* _Task description_
Leaving the pictures aside, transcribe every line below exactly.

━━ Records supplied ━━

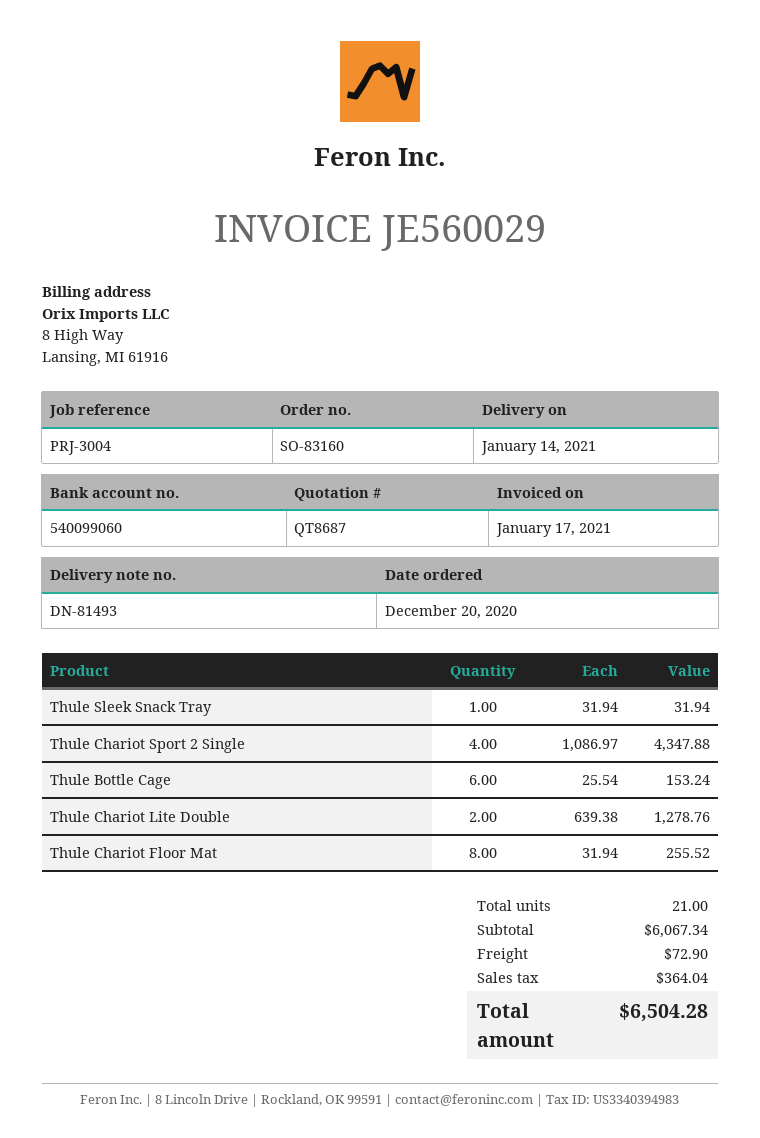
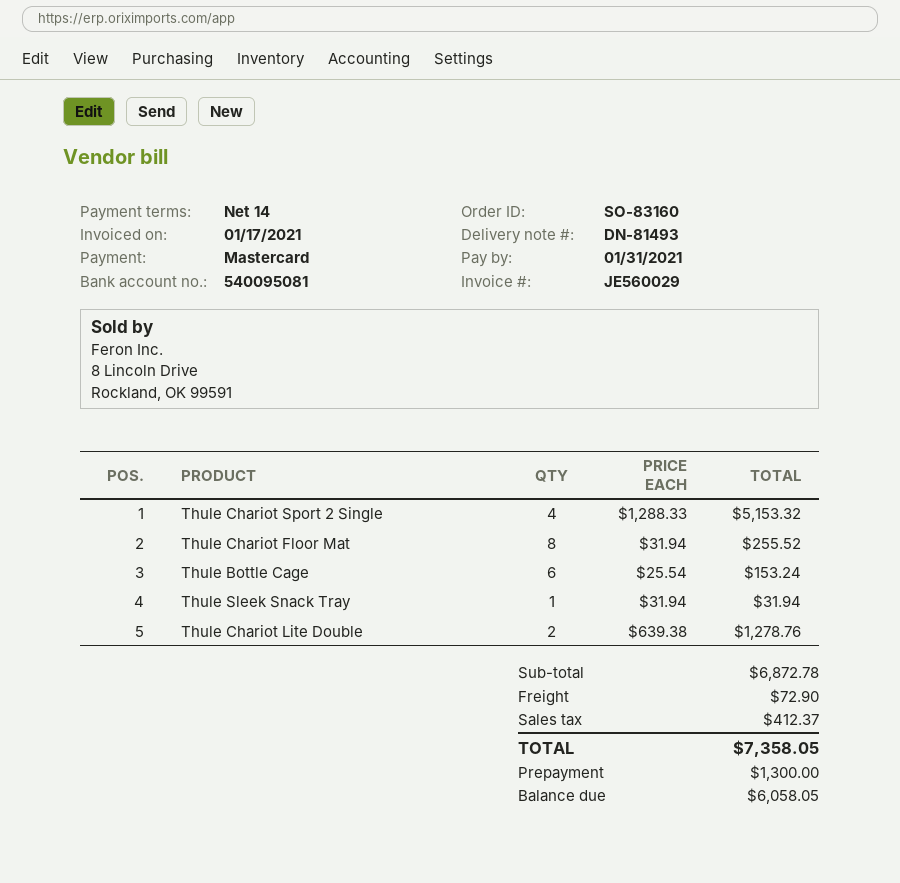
bank account: 540099060 -> 540095081
Thule Chariot Sport 2 Single: 4 x 1086.97 = 4347.88 -> 4 x 1288.33 = 5153.32
subtotal: 6067.34 -> 6872.78
tax: 364.04 -> 412.37
total: 6504.28 -> 7358.05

━━━

* _Result of the task_
bank account: 540099060 -> 540095081
Thule Chariot Sport 2 Single: 4 x 1086.97 = 4347.88 -> 4 x 1288.33 = 5153.32
subtotal: 6067.34 -> 6872.78
tax: 364.04 -> 412.37
total: 6504.28 -> 7358.05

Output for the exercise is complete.